One of the demons lunged at Zoe. Instinctively (and drilled into her head relentlessly over the ages), she dodged, bringing the hilt of one of her knives down onto the old lady's head. It wasn't even very powerful, a blow meant more to incapacitate or injure rather than kill, but the monster still fell apart beneath the strike.
It wasn't like she'd had much of a choice. Percy would have done the same thing - and probably been a lot more vicious in his execution - but she screamed the moment the arai disappeared, falling to one knee with a whimper.
"My- my leg!" Her eyes were squeezed shut in agony, and her breath came out in short, painful bursts.
Percy's eyes widened in horror, and he immediately fell down to his friend's level to help in any way he could.
A fresh curse! A fresh curse! The arai crowed, cackling maniacally. Straight from Hyperion! You severed his Achilles Tendon in this place not too long ago, and so now yours shall snap as well!
"Hyperion?" Bob muttered, eyes fogging up. "Brother…"
Percy ignored him, slinging Zoe's arm around his shoulders and helping her to stand, making sure to avoid putting any weight on her injured leg. The arai lunged at him, and he prepared for pain as he swung Riptide freely.
Bob met them midleap. Even as a war waged on behind his eyes, he still swung his broom out in a wide arc, toppling the arai like bowling pins.
More lunged forward. Bob turned them all to ash and dust just the same.
They finally stopped attacking after the third wave.
Percy held his breath, waiting for their other Titan friend to be laid low with some terrible curse, but Bob seemed fine - a massive silvery bodyguard keeping death at bay with the world's most terrifying cleaning implement.
"Bob, you okay?" Percy ventured, shifting Zoe's arm to wrap further around his neck, "No curses?"
"No curses for Bob!" Bob agreed.
The arai snarled and circled, eyeing the broom the same way a snake would eye a spear. The Titan is already cursed. Why should we torture him further? You, Percy Jackson, have already destroyed his memory.
Percy's blood ran cold.
Bob's spearhead dipped.
Zoe's grip around his neck tightened ever so slightly.

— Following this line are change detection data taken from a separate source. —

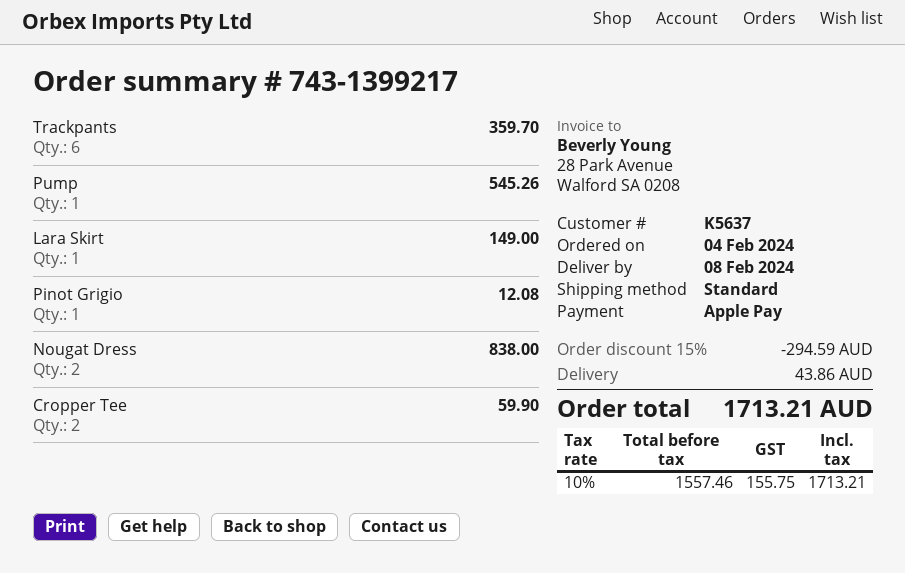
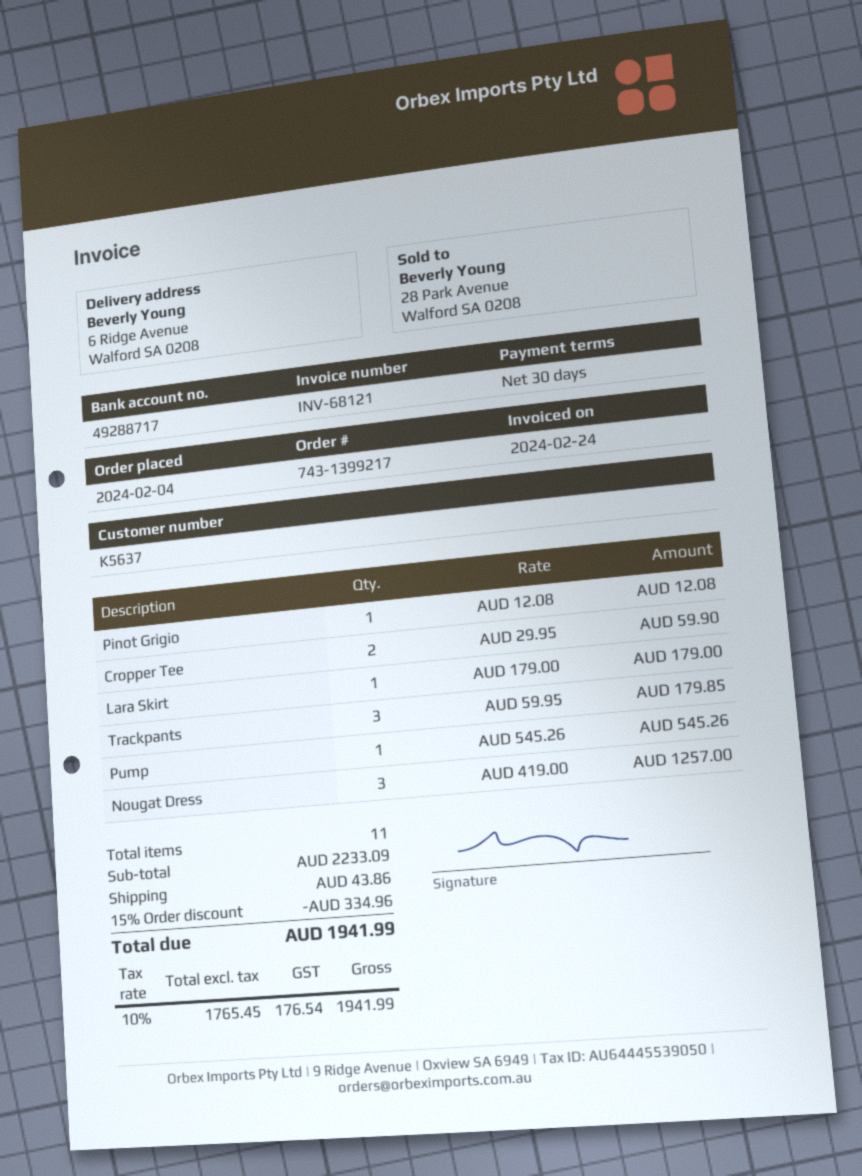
Trackpants: 6 for 359.70 -> 3 for 179.85
Lara Skirt: 1 for 149.00 -> 1 for 179.00
Nougat Dress: 2 for 838.00 -> 3 for 1257.00
discount: 15% = 294.59 -> 15% = 334.96
net: 1557.46 -> 1765.45
tax: 10% = 155.75 -> 10% = 176.54
total: 1713.21 -> 1941.99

"Bob, do not listen to them!" She warned, "They are evil!"
Time slowed. Percy wondered if the spirit of Kronos really was with them in that moment, swirling in the darkness, savoring this moment so much that he was willing to bend the rules to make it last forever. Percy felt exactly like he did at twelve years old, battling Ares on that beach in Los Angeles, where the shadow of the Titan lord had first passed over him.
Bob turned. His wild white hair looked like an exploded halo. He must have been a horrible sight for the Titan to fix his gaze upon, bloody and fractured and weak. "My memory… it was you?"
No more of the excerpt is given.